松月幾乎是小跑著迎上去,卻在距離他兩步遠的地方停住,只是仰著頭,眼睛亮晶晶地望著他,“回來了。”
“嗯,回來了。”顧晏放下行李,上前一步,將她輕輕擁入懷中。
松月閉上眼,用力吸了一口氣,一直懸著的心,終于踏踏實實地落回了原地。
他們并肩走回那個被稱為家的地方,是松月用假期打工攢下的錢,在顧晏出國前租下的。
房間很小,陳設極其簡單。
“這里……”顧晏環視著這個空間,目光最后落在那束臘梅上,眼神柔和下來。
“有點小,也有點舊,”松月有些不好意思,絞著手指,“但很便宜,離我學校和你回來坐車的地方都不算太遠。而且……有獨立的衛生間和廚房。”
她特意強調了最后一點,眼睛期待地看著他。
對他們而言,一個完全不用與他人分享的私密空間,已經是奢望中的奢望。
“很好。”顧晏肯定地說,放下行李,走到窗邊。“比我想象中好很多。”他回頭看她,補充道,“辛苦你了。”
松月搖搖頭,“不辛苦。你坐了那么久的飛機和火車,才辛苦。快坐下歇歇,我去燒點熱水。”
除夕那天,小城飄起了細密的冷雨,空氣濕寒刺骨。但這間小小的蝸居里,卻暖意融融。
顧晏一早就被松月趕去補覺,倒時差。
她則裹上厚外套,去了趟菜市場,精打細算地買了些食材。下午,兩人一起動手,將房間又仔細打掃了一遍,貼上松月早就買好的剪紙窗花。
傍晚,窗外陸續響起零星的鞭炮聲,空氣里彌漫開年夜飯的香氣。
“本來想自己包餃子的,”松月看著鍋里翻騰的水餃,有點遺憾,“但時間有點來不及,而且我好像也不太會和面……”

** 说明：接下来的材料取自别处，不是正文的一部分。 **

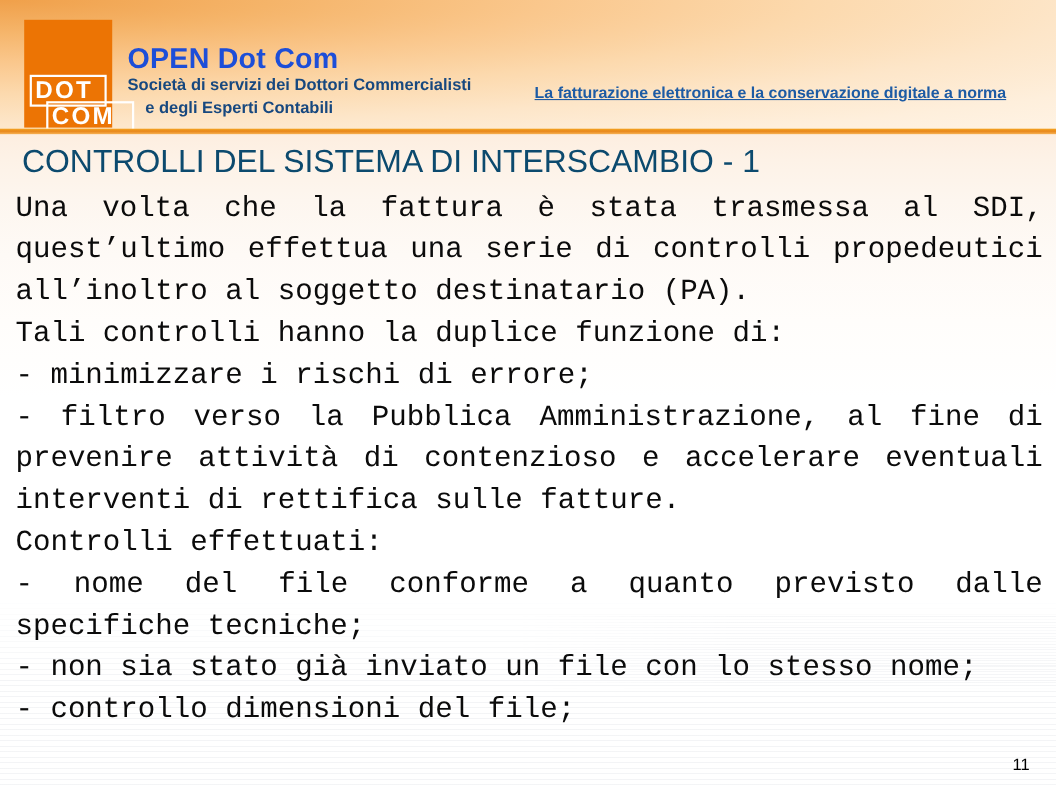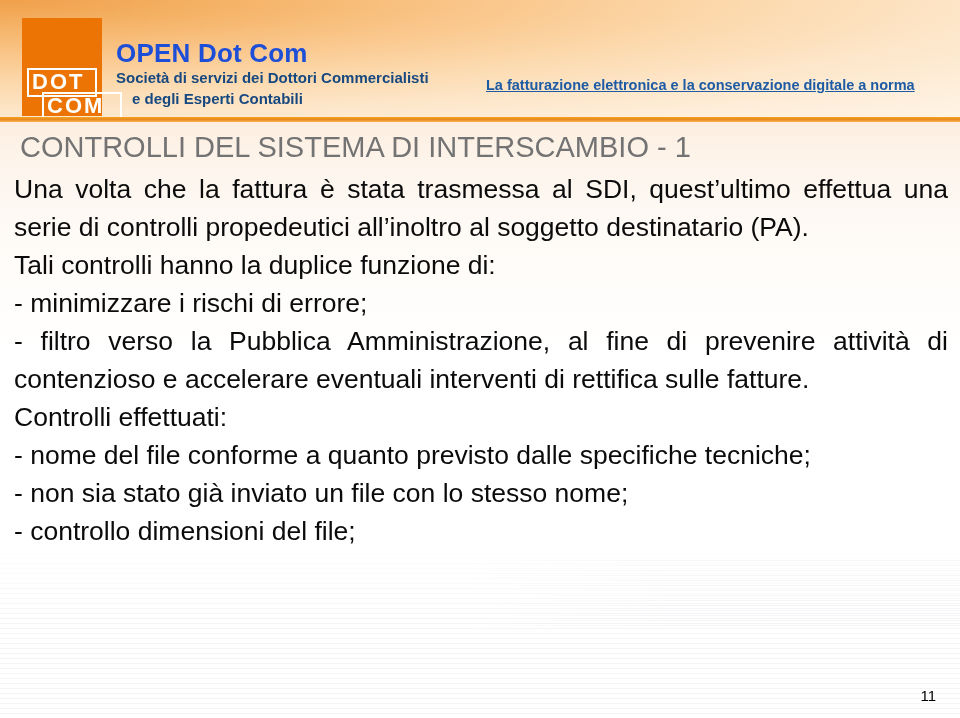--- a/index.html
+++ b/index.html
@@ -181,36 +181,37 @@
     font-weight: bold;
     white-space: nowrap;
     text-decoration: underline;
   }
 
   
   .slide-title {
     position: absolute;
     left: 20px;
     top: 131px;
-    color: #737373;
+    color: #0c4a6e;
     font-size: 29px;
     font-weight: normal;
     white-space: nowrap;
     letter-spacing: 0px;
   }
 
   
   .content {
     position: absolute;
     left: 14px;
     top: 170px;
     width: 934px;
     color: #0b0b0b;
     font-size: 26.5px;
     line-height: 38px;
+    font-family: Liberation Mono, monospace;
   }
   .content p {
     margin: 0;
     padding: 0;
   }
   .just {
     text-align: justify;
     text-justify: inter-word;
   }
 

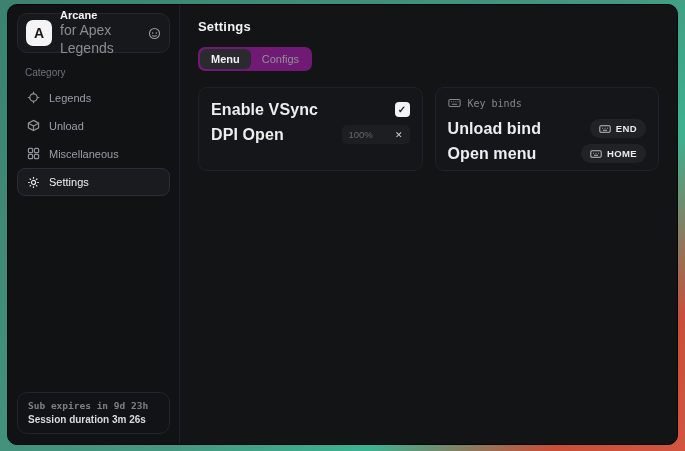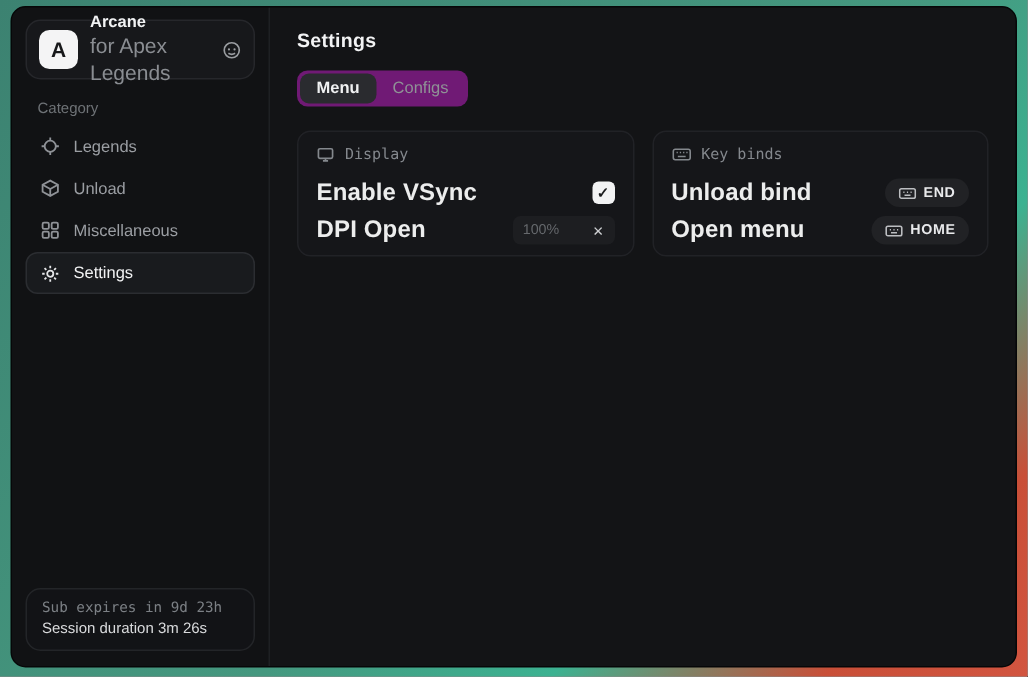--- a/index.html
+++ b/index.html
@@ -43,21 +43,21 @@
     color:#9b9ea3; font-size:11px; border:1px solid transparent; border-radius:8px;
     margin-bottom:1px; cursor:default;
   }
   .nav-item .nicon { display:flex; width:14px; justify-content:center; color:#8f9297; }
   .nav-item.active {
     background:#191b1e; border-color:#2b2d31; color:#f1f2f3; height:28px;
   }
   .nav-item.active .nicon { color:#e4e5e7; }
   .status-card {
     margin-top:auto; border:1px solid #232528; border-radius:10px;
-    padding:7px 10px 8px 10px; background:#121316;
+    padding:7px 10px 8px 10px; background:#121316;font-weight:bold;
   }
   .status-line1 {
     font-family:"DejaVu Sans Mono", monospace; font-size:9.5px; color:#7c8085;
     margin-bottom:3px; white-space:nowrap;
   }
   .status-line2 { font-size:10px; color:#d9dadc; white-space:nowrap; }
   
   .main { flex:1; background:#131416; padding:14px 18px; }
   .page-title { color:#f2f3f4; font-size:13px; font-weight:bold; letter-spacing:.2px; }
   .tabs {
@@ -180,29 +180,20 @@
     <div class="page-title">Settings</div>
 
     <div class="tabs">
       <div class="tab active">Menu</div>
       <div class="tab">Configs</div>
     </div>
 
     <div class="cards">
 
       <div class="card">
-        <div class="card-header">
-          <span class="cicon">
-            <svg width="12" height="12" viewBox="0 0 14 14" fill="none" stroke="currentColor" stroke-width="1.3">
-              <rect x="1.5" y="2.5" width="11" height="7.5" rx="1.2"></rect>
-              <path d="M5 12h4M7 10v2"></path>
-            </svg>
-          </span>
-          <span>Display</span>
-        </div>
         <div class="card-row">
           <span class="row-label">Enable VSync</span>
           <span class="checkbox">✓</span>
         </div>
         <div class="card-row">
           <span class="row-label">DPI Open</span>
           <span class="dpi-input">
             <span class="dpi-value">100%</span>
             <span class="dpi-clear">✕</span>
           </span>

“這樣很好。”顧晏站在她身邊,看著鍋里白白胖胖的餃子,熱氣模糊了他的鏡片,他接過她手里的漏勺,“我來吧,小心燙。”
兩人相對而坐,窗外是萬家燈火。
“新年快樂,顧晏。”松月舉起裝滿白開水的玻璃杯。
顧晏也舉起杯子,與她輕輕碰了一下。玻璃相擊,發出清脆的聲響。
“新年快樂,松月。”他的目光深邃,映著她的身影,“這一年,辛苦了。”
“你也一樣。”松月抿了一口水,眼睛彎彎的,“不過,一切都值得,對不對?”
“嗯。”顧晏夾起一個餃子,放進她碗里,“值得。”
他們安靜地吃完飯,然后擠在單人沙發里。窗外偶爾有煙花升起,在夜空中炸開短暫的絢爛。
松月靠在顧晏肩上,“顧晏,”松月忽然輕聲開口,“國外的星星,和我們這里看的一樣嗎?”
顧晏沉默了一下,似乎在回憶。“不太一樣。那里緯度更高,星空看起來更清晰,更近。但……”
他頓了頓,聲音低沉下去,“沒有你指著告訴我哪顆是北斗七星,哪顆是北極星,再清晰的星空,也少了意義。”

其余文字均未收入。